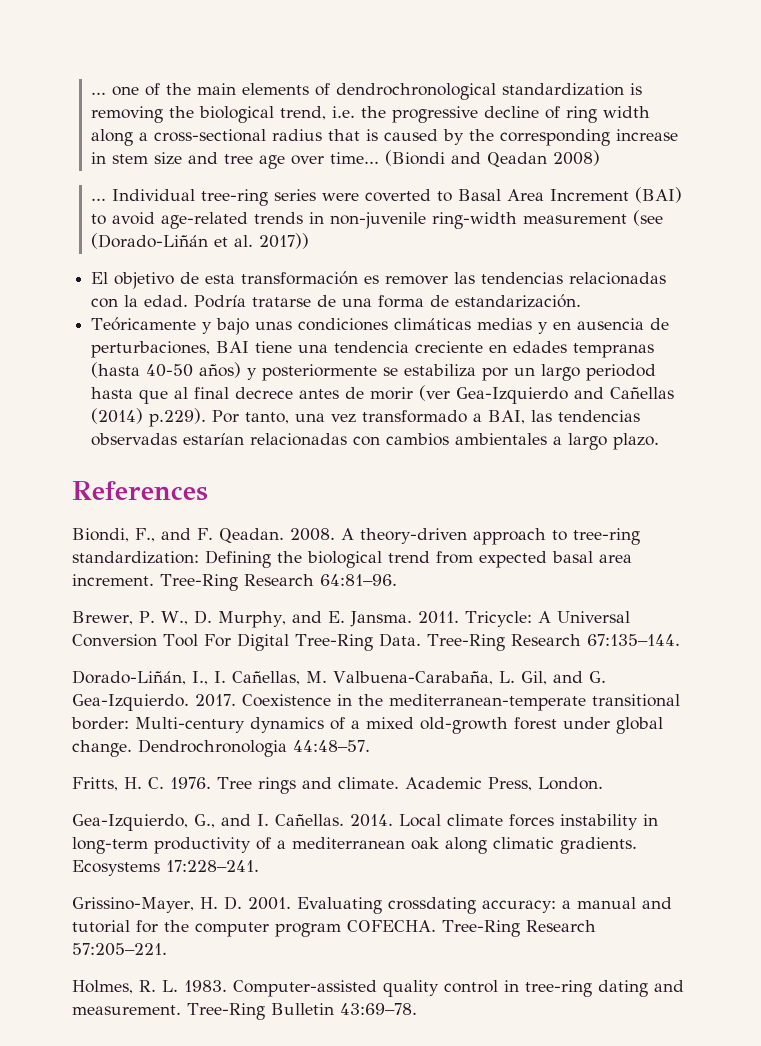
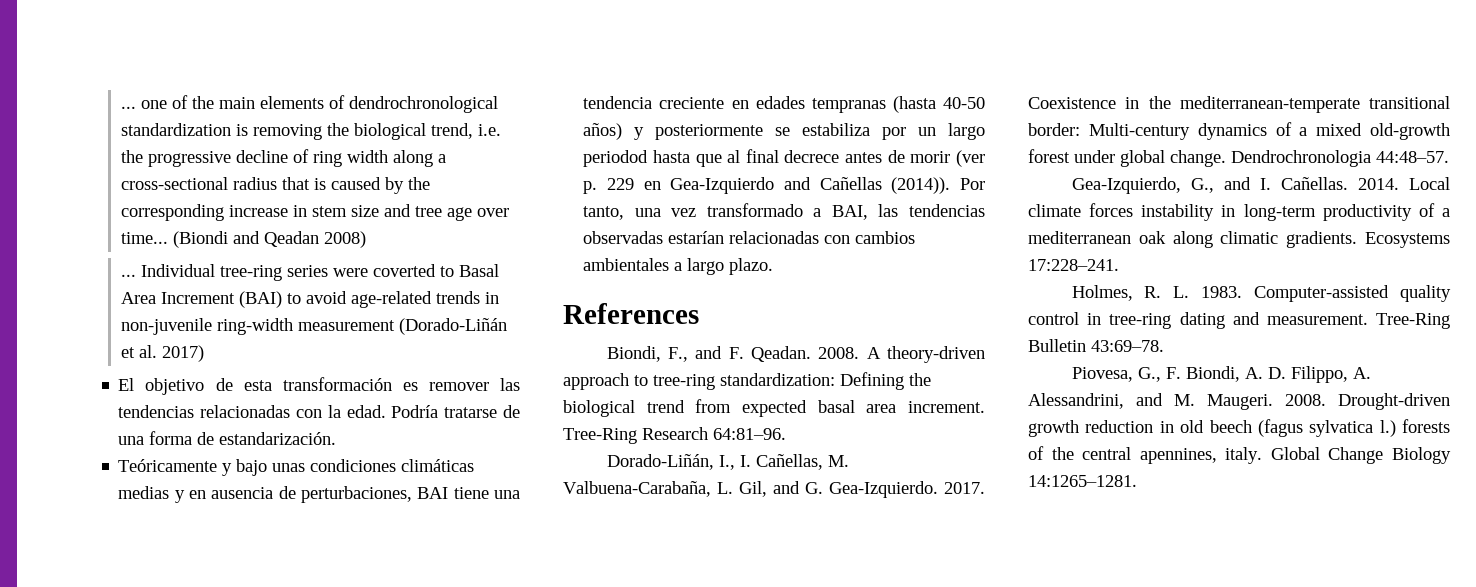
[633,210,664,226] (see -> (396, 325) none
[259,233,310,249] 2017)) -> [162,345,205,362] 2017)
(451, 393) none -> [583,178,661,194] p. 229 en
[91,408,207,427] (2014) p.229). -> [891,177,951,194] (2014)).
[72,610,630,628] [72,633,680,651] // Brewer, P. W., D. Murphy, and E. Jansma. 2011. Tricycle: A Universal Conversion Tool For Digital Tree-Ring Data. Tree-Ring Research 67:135–144. -> (786, 434) none
[72,777,603,794] // Fritts, H. C. 1976. Tree rings and climate. Academic Press, London. -> (1449, 157) none
[72,896,672,914] [72,920,596,937] [72,943,167,956] // Grissino-Mayer, H. D. 2001. Evaluating crossdating accuracy: a manual and tutorial for the computer program COFECHA. Tree-Ring Research 57:205–221. -> (1119, 265) none
(417, 1009) none -> [1071,366,1371,383] [1028,393,1450,410] [1028,419,1450,437] [1028,446,1451,464] [1028,475,1137,487] // Piovesa, G., F. Biondi, A. D. Filippo, A. Alessandrini, and M. Maugeri. 2008. Drought-driven growth reduction in old beech (fagus sylvatica l.) forests of the central apennines, italy. Global Change Biology 14:1265–1281.

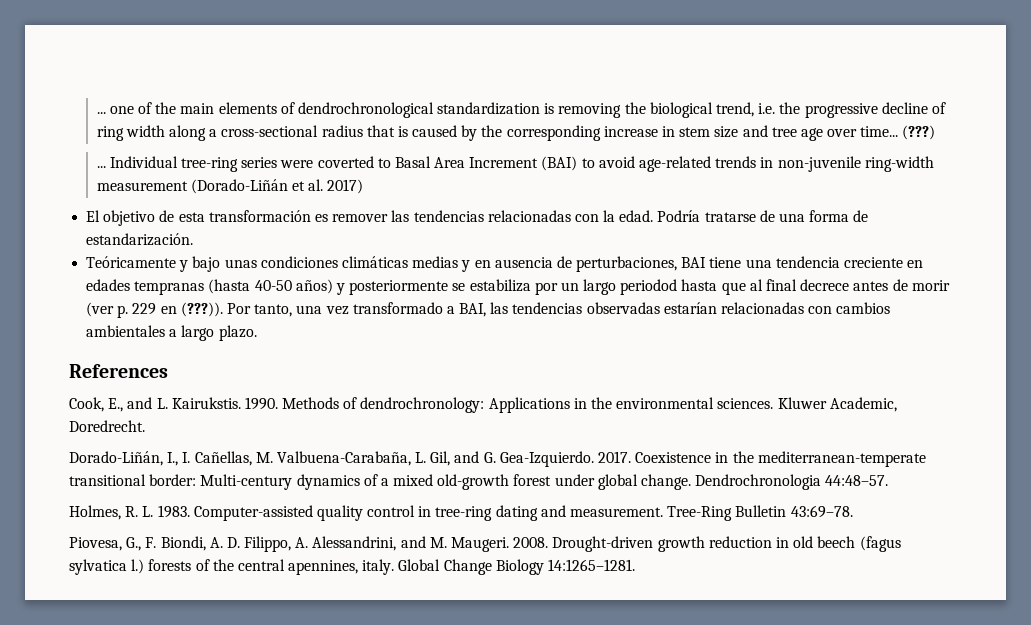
[173,231,367,248] (Biondi and Qeadan 2008) -> [902,125,936,140] (???)
[670,177,951,194] Gea-Izquierdo and Cañellas (2014)). -> [180,302,223,317] (???)).
[606,346,985,363] [563,372,931,390] [563,399,985,417] [563,427,786,444] Biondi, F., and F. Qeadan. 2008. A theory-driven approach to tree-ring standardization: Defining the biological trend from expected basal area increment. Tree-Ring Research 64:81–96. -> [69,397,897,413] [69,420,145,432] Cook, E., and L. Kairukstis. 1990. Methods of dendrochronology: Applications in the environmental sciences. Kluwer Academic, Doredrecht.
[1071,177,1450,194] [1028,203,1450,221] [1028,231,1450,248] [1028,259,1119,271] // Gea-Izquierdo, G., and I. Cañellas. 2014. Local climate forces instability in long-term productivity of a mediterranean oak along climatic gradients. Ecosystems 17:228–241. -> (889, 480) none

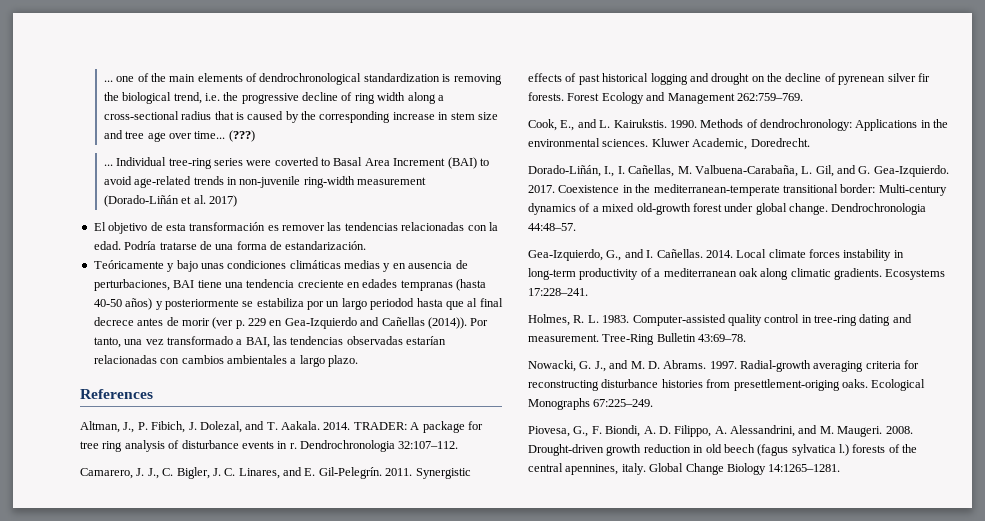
[180,302,223,317] (???)). -> [284,317,467,329] Gea-Izquierdo and Cañellas (2014)).
(168, 371) none -> [80,421,483,433] [80,440,459,452] [80,467,471,479] [528,73,930,85] [528,92,803,104] // Altman, J., P. Fibich, J. Dolezal, and T. Aakala. 2014. TRADER: A package for tree ring analysis of disturbance events in r. Dendrochronologia 32:107–112. // Camarero, J. J., C. Bigler, J. C. Linares, and E. Gil-Pelegrín. 2011. Synergistic effects of past historical logging and drought on the decline of pyrenean silver fir forests. Forest Ecology and Management 262:759–769.
(889, 480) none -> [528,249,904,261] [528,268,946,280] [528,288,588,296] // Gea-Izquierdo, G., and I. Cañellas. 2014. Local climate forces instability in long-term productivity of a mediterranean oak along climatic gradients. Ecosystems 17:228–241.
(853, 511) none -> [528,360,920,372] [528,379,926,391] [528,398,654,410] // Nowacki, G. J., and M. D. Abrams. 1997. Radial-growth averaging criteria for reconstructing disturbance histories from presettlement-origing oaks. Ecological Monographs 67:225–249.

**Assignment**
Leaving out the pictures, restate the listing above exactly.

**Answer**
[633,210,664,226] (see -> (396, 325) none
[259,233,310,249] 2017)) -> [162,345,205,362] 2017)
(451, 393) none -> [583,178,661,194] p. 229 en
[91,408,207,427] (2014) p.229). -> [891,177,951,194] (2014)).
[72,610,630,628] [72,633,680,651] // Brewer, P. W., D. Murphy, and E. Jansma. 2011. Tricycle: A Universal Conversion Tool For Digital Tree-Ring Data. Tree-Ring Research 67:135–144. -> (786, 434) none
[72,777,603,794] // Fritts, H. C. 1976. Tree rings and climate. Academic Press, London. -> (1449, 157) none
[72,896,672,914] [72,920,596,937] [72,943,167,956] // Grissino-Mayer, H. D. 2001. Evaluating crossdating accuracy: a manual and tutorial for the computer program COFECHA. Tree-Ring Research 57:205–221. -> (1119, 265) none
(417, 1009) none -> [1071,366,1371,383] [1028,393,1450,410] [1028,419,1450,437] [1028,446,1451,464] [1028,475,1137,487] // Piovesa, G., F. Biondi, A. D. Filippo, A. Alessandrini, and M. Maugeri. 2008. Drought-driven growth reduction in old beech (fagus sylvatica l.) forests of the central apennines, italy. Global Change Biology 14:1265–1281.

[173,231,367,248] (Biondi and Qeadan 2008) -> [902,125,936,140] (???)
[670,177,951,194] Gea-Izquierdo and Cañellas (2014)). -> [180,302,223,317] (???)).
[606,346,985,363] [563,372,931,390] [563,399,985,417] [563,427,786,444] Biondi, F., and F. Qeadan. 2008. A theory-driven approach to tree-ring standardization: Defining the biological trend from expected basal area increment. Tree-Ring Research 64:81–96. -> [69,397,897,413] [69,420,145,432] Cook, E., and L. Kairukstis. 1990. Methods of dendrochronology: Applications in the environmental sciences. Kluwer Academic, Doredrecht.
[1071,177,1450,194] [1028,203,1450,221] [1028,231,1450,248] [1028,259,1119,271] // Gea-Izquierdo, G., and I. Cañellas. 2014. Local climate forces instability in long-term productivity of a mediterranean oak along climatic gradients. Ecosystems 17:228–241. -> (889, 480) none

[180,302,223,317] (???)). -> [284,317,467,329] Gea-Izquierdo and Cañellas (2014)).
(168, 371) none -> [80,421,483,433] [80,440,459,452] [80,467,471,479] [528,73,930,85] [528,92,803,104] // Altman, J., P. Fibich, J. Dolezal, and T. Aakala. 2014. TRADER: A package for tree ring analysis of disturbance events in r. Dendrochronologia 32:107–112. // Camarero, J. J., C. Bigler, J. C. Linares, and E. Gil-Pelegrín. 2011. Synergistic effects of past historical logging and drought on the decline of pyrenean silver fir forests. Forest Ecology and Management 262:759–769.
(889, 480) none -> [528,249,904,261] [528,268,946,280] [528,288,588,296] // Gea-Izquierdo, G., and I. Cañellas. 2014. Local climate forces instability in long-term productivity of a mediterranean oak along climatic gradients. Ecosystems 17:228–241.
(853, 511) none -> [528,360,920,372] [528,379,926,391] [528,398,654,410] // Nowacki, G. J., and M. D. Abrams. 1997. Radial-growth averaging criteria for reconstructing disturbance histories from presettlement-origing oaks. Ecological Monographs 67:225–249.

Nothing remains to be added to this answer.